I cry. I cry for the things I have done and should not have. I cry for the things I should have done and did not.

But mostly I cry for the things I have said, the hurt that I have caused, and the wish that I could take it back and make it as though it never happened.

We are all flawed. Perhaps it is our flaws that make us who we are, but I prefer to think that it is how we repair those flaws that make us beautiful. There is a Japanese practice called 'Kintsugi' or 'golden joinery' that takes previously shattered items and fuses them back together using a lacquer made of gold, silver or platinum. The idea is that the brokenness makes the things more beautiful. Our flaws, or our “brokenness” are what make us beautiful.

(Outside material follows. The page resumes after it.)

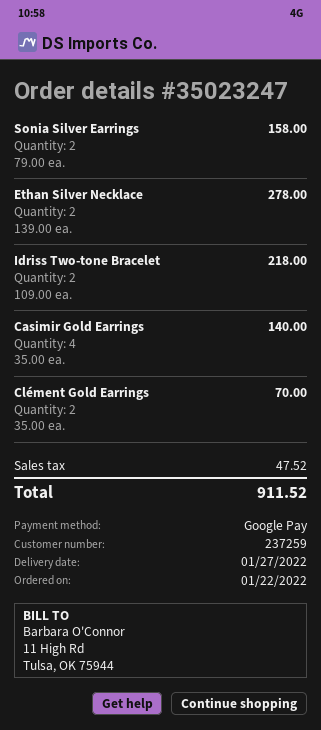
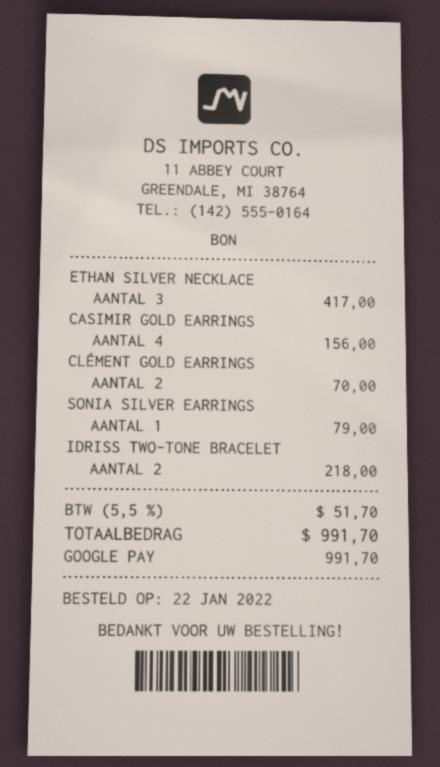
Sonia Silver Earrings: 2 for 158.00 -> 1 for 79.00
Ethan Silver Necklace: 2 for 278.00 -> 3 for 417.00
Casimir Gold Earrings: 4 for 140.00 -> 4 for 156.00
tax: 47.52 -> 51.70
total: 911.52 -> 991.70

There is a song, Broken by Lindsey Haun, that says, “Don’t stop believin’ in yourself when your broken,” and also, “No matter how much your heart is aching, there is beauty in the breaking.”

The song has always resonated with me as I am surely broken.

D. Eden

Dum Vivimus, Vivamus

Hugs

Erisian's picture

-Offers hugs-

I am often reminded of the prayer spoken in the movie The Thirteenth Warrior, and your words again brought it to mind:

"Merciful Father, I have squandered my days with plans of many things. This was not among them. But, at this moment, I beg only to live the next few minutes well. ... For all we ought to have thought and have not thought, all we ought to have said and have not said, all we ought to have done and have not done, I pray thee, God, for forgiveness."

We cannot change the past, but we can strive to recognize our limitations and in the moment intercept when those flaws arise. It's tremendously hard and we certainly do not always succeed, but therein lies our challenges and potential greatest triumphs. And I'd agree that such moments are when we are the most beautiful.